Transport maritime à courte distance

2004/2161(INI)

OBJECTIF : promouvoir le développement du transport maritime à courte distance.

CONTENU : après celles de 1995 et de 1999, la Commission présente une nouvelle communication sur la situation du transport maritime à courte distance en Europe qui met en lumière les progrès accomplis depuis 1999 en établissant un parallèle avec le programme pour la promotion du transport maritime à courte distance qui en a résulté.
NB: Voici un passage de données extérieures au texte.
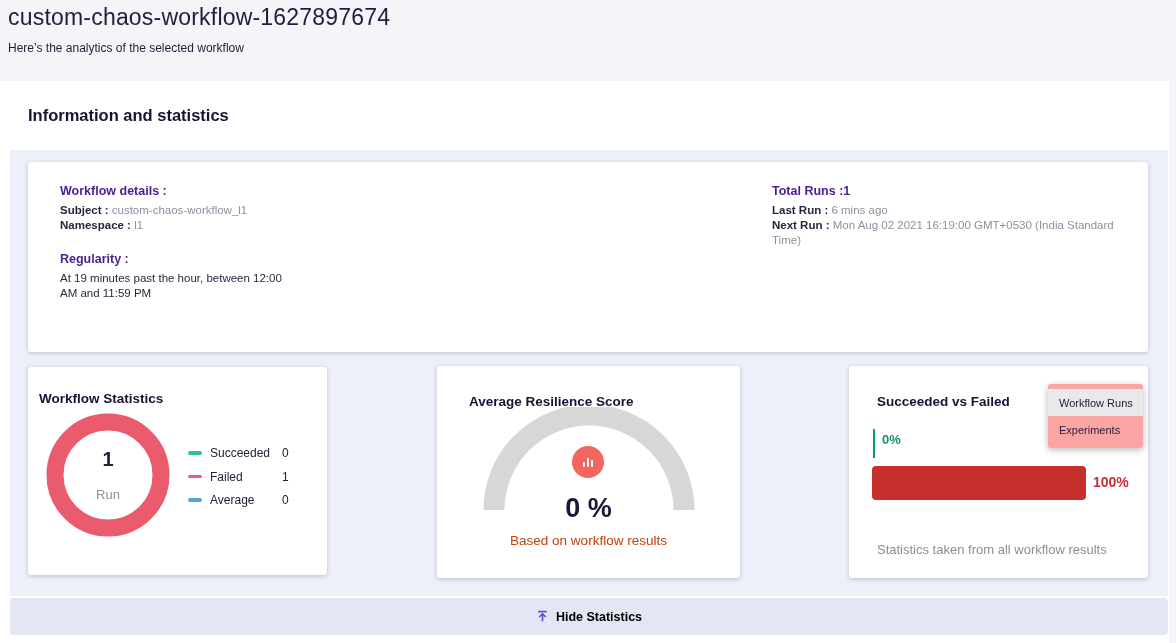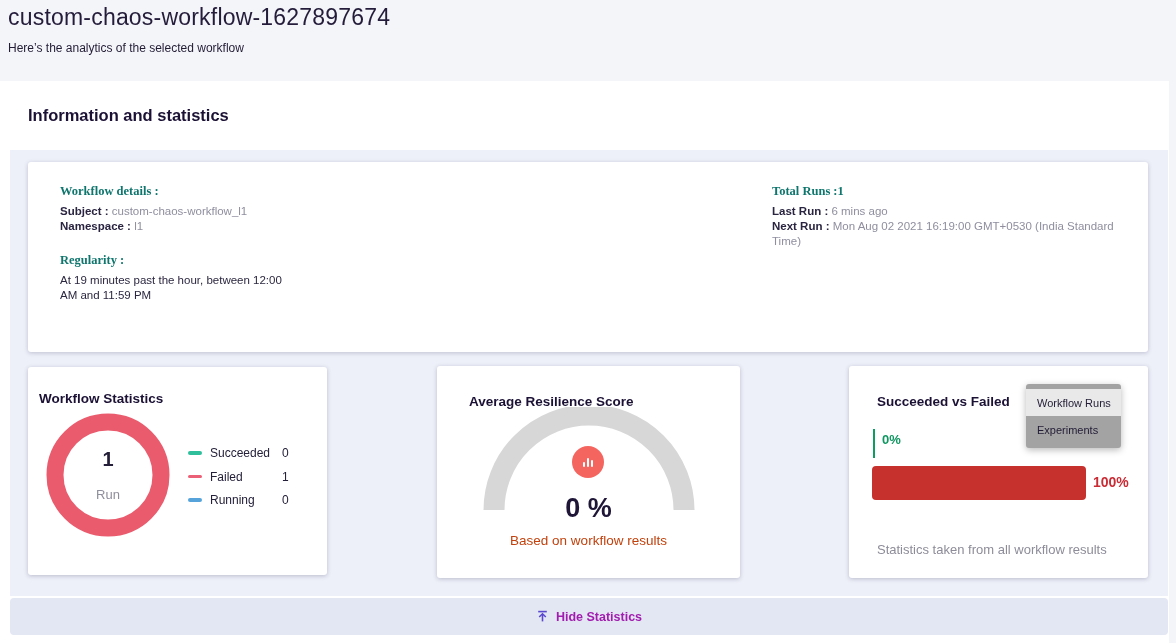--- a/index.html
+++ b/index.html
@@ -34,7 +34,7 @@
   .dcol-workflow { left: 32px; width: 330px; }
   .dcol-agent    { left: 392px; width: 330px; }
   .dcol-runs     { left: 744px; width: 370px; }
-  .dheading { font-size: 12.5px; font-weight: 700; color: #0f766e; margin-bottom: 5px; font-family: Liberation Serif, serif; }
+  .dheading { font-size: 12.5px; font-weight: 700; color: #4c1d95; margin-bottom: 5px; }
   .fline { font-size: 11.5px; line-height: 15px; color: #211a38; }
   .fline .lbl { font-weight: 600; color: #2a2440; }
   .fline .val { color: #8f8e9f; }

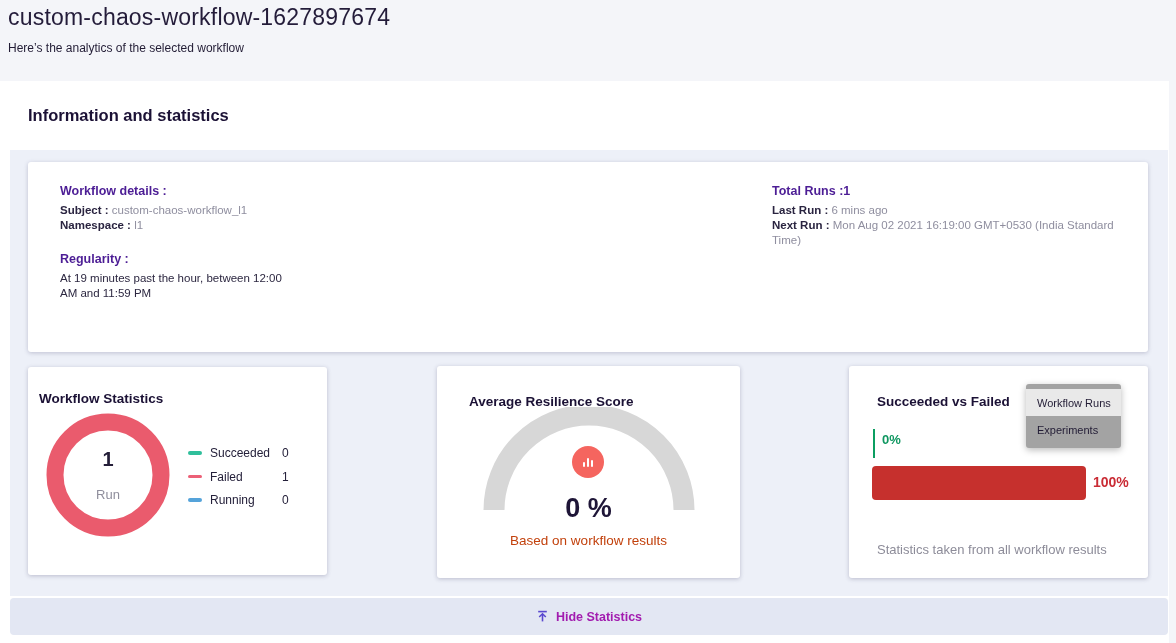--- a/index.html
+++ b/index.html
@@ -82,7 +82,7 @@
   
   .c3-title { left: 28px; top: 28px; }
   .menu-popup {
-    left: 177px; top: 18px; width: 95px; background: #a3a3a3; border-radius: 3px;
+    left: 199px; top: 18px; width: 95px; background: #fca5a5; border-radius: 3px;
     box-shadow: 0 2px 7px rgba(0,0,0,.28); padding: 5px 0; z-index: 5;
   }
   .menu-item { height: 27px; display: flex; align-items: center; padding-left: 11px;

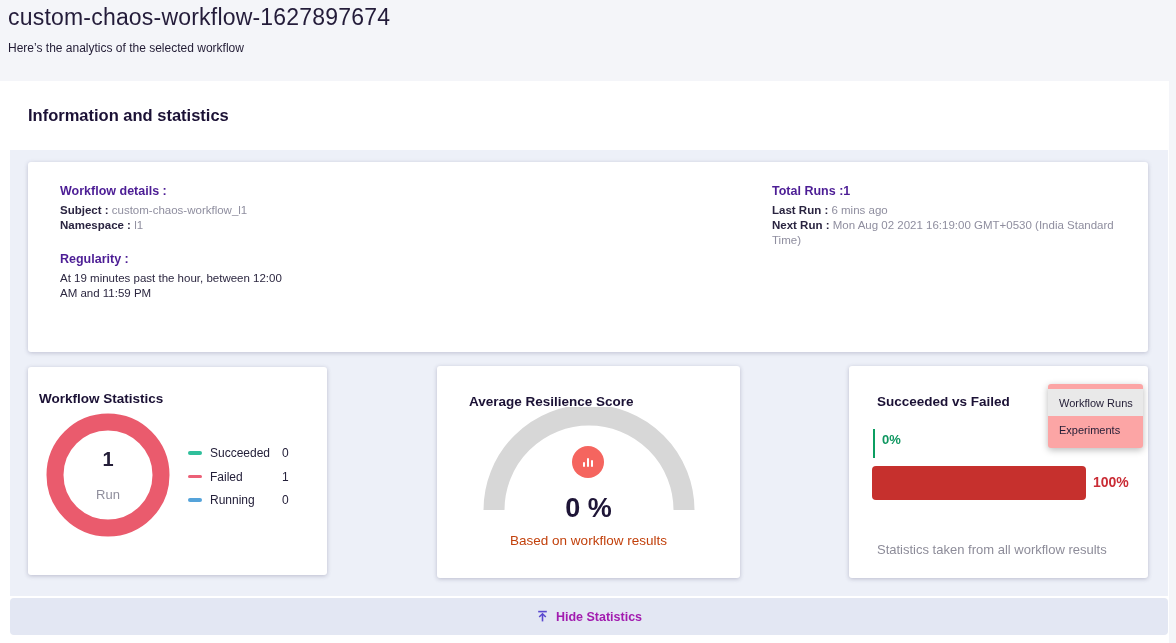--- a/index.html
+++ b/index.html
@@ -170,7 +170,7 @@
     </div>
     <div class="legend-row">
       <span class="dash dash-running"></span>
-      <span class="legend-label">Running</span>
+      <span class="legend-label">Average</span>
       <span class="legend-value">0</span>
     </div>
   </div>

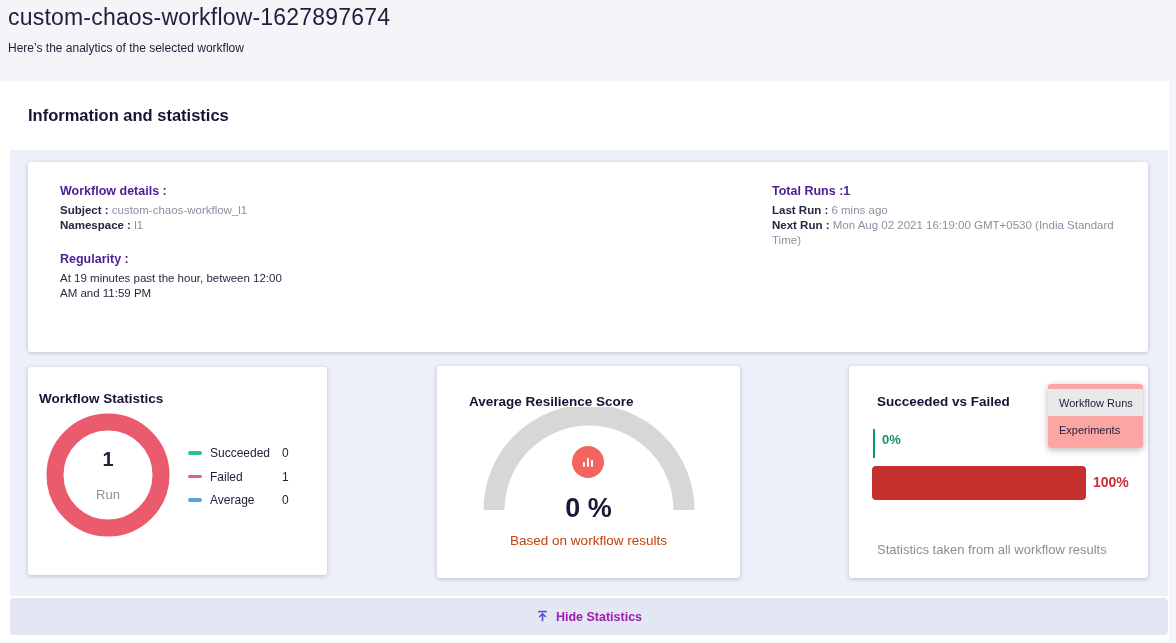--- a/index.html
+++ b/index.html
@@ -101,7 +101,7 @@
     display: flex; align-items: center; justify-content: center; gap: 7px;
     cursor: pointer;
   }
-  .hide-label { font-size: 12.5px; font-weight: 600; color: #a21caf; }
+  .hide-label { font-size: 12.5px; font-weight: 600; color: #000000; }
 </style>
 </head>
 <body>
Entre 1995 et 2002, l'activité du transport maritime à courte distance et du transport routier, mesurée en nombre de tonnes kilomètres, a crû de 25%. En 2001, la part du transport maritime à courte distance a représenté 40% du trafic total en Europe, toujours en t-km, tandis que la part de la route était de 45%. Toutefois plusieurs obstacles freinent encore la progression de ce mode : il n'est pas encore pleinement intégré dans la chaîne d'approvisionnement de porte à porte; il ne s'est pas encore complètement débarrassé de son ancienne image d'un mode de transport désuet ; il est soumis à des procédures administratives complexes ; il requiert un degré élevé d'efficacité des ports.

Le développement du transport maritime à courte distance incombe avant tout aux entreprises. Il est clair néanmoins que les autorités ont un rôle à jouer pour créer un cadre adéquat et faire en sorte que le développement de ce mode reste une priorité politique, comme c'est le cas ces dernières années.

Selon la Commission, il faudrait que la gestion et la commercialisation des chaînes logistiques faisant intervenir le mode en question soient prises en charge par des guichets uniques, comme des intégrateurs. Ces guichets uniques offriraient aux clients un point de contact unique et se chargeraient de l'intégralité des opérations d'approvisionnement porte-à-porte, tous modes confondus. Cela exige des efforts de la part de tous les intervenants, mais tous y gagneraient sur tous les plans.

En collaboration avec les correspondants pour le transport maritime à courte distance et l'industrie, la Commission recense actuellement les facteurs qui bloquent le développement de ce mode. En 2003, les correspondants se sont penchés sur l'étude de chacun de ces facteurs, dans les domaines suivants : image du transport maritime à courte distance; transport maritime à courte distance porte-à-porte; administration et documentation; ports et services portuaires; problèmes spécifiques à un pays. Plusieurs obstacles figurant sur la liste initiale ont été résolus. Le travail d'étude systématique des 67 obstacles restants se poursuivra. Les correspondants ont été très actifs et ont réellement fait changer la manière dont les administrations nationales perçoivent le transport maritime à courte distance. Ils oeuvrent également à la mise en place d'une coopération entre les différentes administrations, entre les administrations et les secteurs d'activité concernés, et entre les administrations et les Centres de promotion du transport maritime à courte distance.

La Commission a présenté en 2002 un Guide des procédures douanières applicables au transport maritime à courte distance. Les consultations menées dans l'ensemble de l'Europe à propos de ce guide se sont achevées en avril 2003 et les premières analyses des contributions ont indiqué que les problèmes concrets liés aux règles douanières communautaires générales pourraient être moins nombreux que ce que l'on pensait. La communication propose d'adapter le Code des procédures douanières de telle sorte que les déclarations et messages électroniques deviennent la règle et les déclarations papier l'exception. Atteindre ce but demande cependant du temps car cela nécessitera d'organiser les flux de données requis et de mettre en place des systèmes informatiques compatibles.

La Commission élabore également des lignes directrices concernant les critères et les procédures applicables au financement des projets relatifs aux autoroutes de la mer en vertu des règles régissant le réseau transeuropéen de transport, dans le but de faciliter l'application concrète de ces règles. Les lignes directrices devraient être prêtes peu après l'entrée en vigueur des nouvelles orientations relatives au RTE-T.

Enfin, le réseau européen de promotion du transport maritime à courte distance offre un service unique en ligne. Il s'agit d'une base de données répertoriant les services réguliers de transport maritime à courte distance en Europe. Une première version de la base de données est déjà disponible et est régulièrement enrichie et mise à jour. Dans un deuxième temps, des fonctionnalités supplémentaires permettront d'extraire et d'échanger des données.

La Commission continuera à promouvoir le transport maritime à courte distance et à suivre son évolution et entend, à cette fin, présenter d'autres communications ou rapports sur l'état de la situation, si besoin est.